Figura 3- Urticária gigante com formação de pápulas característica de reação mediada
por IgE (hipersensibilidade imediata).
Figura 4- Lesão perianal (proctite) com formação de plicoma e fístula reto-perineal em paciente com Colite Alérgica (reação imunológica de hipersensibilidade tipo III).
Colite Alérgica é um tipo
de alergia que pertence ao grupo de hipersensibilidade alimentar não mediada
por IgE também denominada protocolite induzida por alimentos.
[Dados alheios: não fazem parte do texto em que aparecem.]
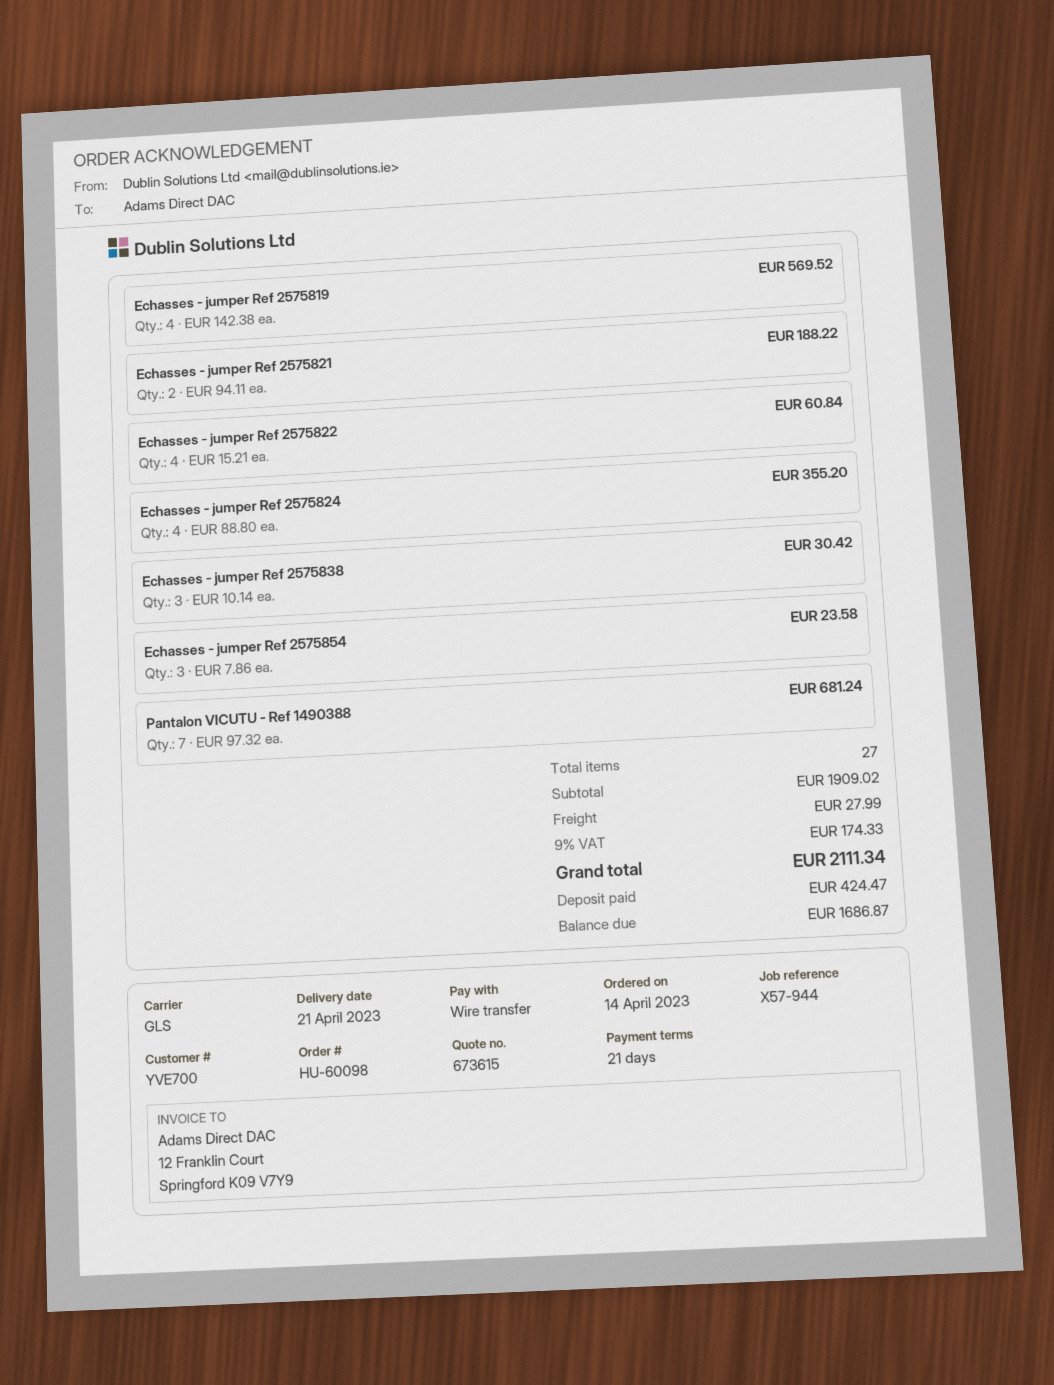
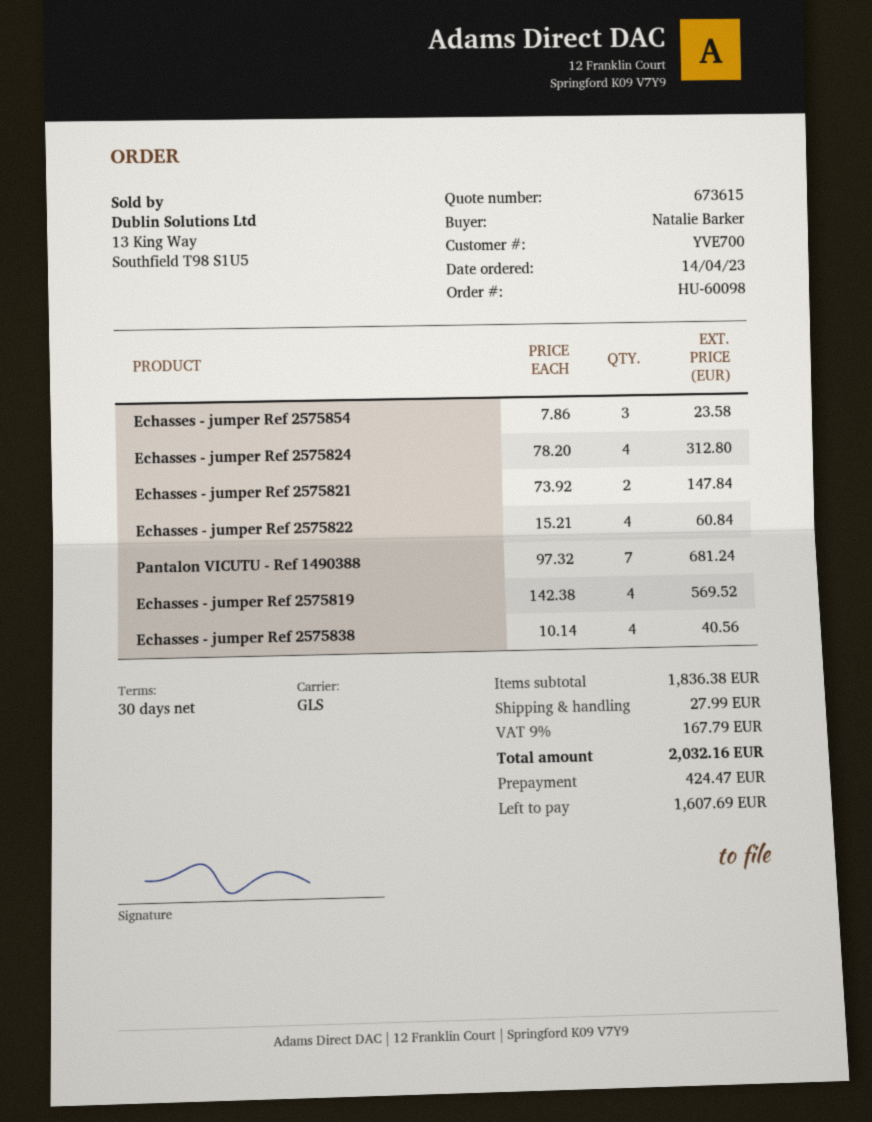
payment terms: 21 days -> 30 days
Echasses - jumper Ref 2575821: 2 x 94.11 = 188.22 -> 2 x 73.92 = 147.84
Echasses - jumper Ref 2575824: 4 x 88.80 = 355.20 -> 4 x 78.20 = 312.80
Echasses - jumper Ref 2575838: 3 x 10.14 = 30.42 -> 4 x 10.14 = 40.56
subtotal: 1909.02 -> 1836.38
tax: 9% = 174.33 -> 9% = 167.79
total: 2111.34 -> 2032.16
balance: 1686.87 -> 1607.69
O mecanismo
fisiopatológico ainda não foi totalmente identificado, porém, sabe-se que
envolve a presença de linfócitos CD8, bem como linfócitos do tipo TH-2 e
infiltrado eosinofílico em todas as camadas da mucosa colônica. Além disso, a
presença de células de memória circulantes reveladas por testes positivos de
transformação linfocítica sugere o envolvimento de células T na patogênese
desta entidade, associada à secreção de fator de necrose tumoral α pelos
linfócitos ativados. Levando-se em consideração que o mecanismo imunológico
envolvido na gênese da Colite Alérgica
não é mediado pela IgE, os testes de rastreamento diagnóstico para Alergia, tanto cutâneos quanto
sorológicos, que são disponíveis para investigar potencial alergia provocada
pelo mecanismo de hipersensibilidade imediata, não se aplicam ao diagnóstico de
Colite Alérgica.
Referências Bibliográficas
Referências Bibliográficas
17. Isolauri, E. e cols., J Pediatr 1999; 134: 27-32.
18. Kusunoki, T. e
cols., Pediatr Allergy Immunol 2010; 21: 60-6.
19. Roberts, G. e
cols., Clin Exp. Allergy 2005: 35: 933-40.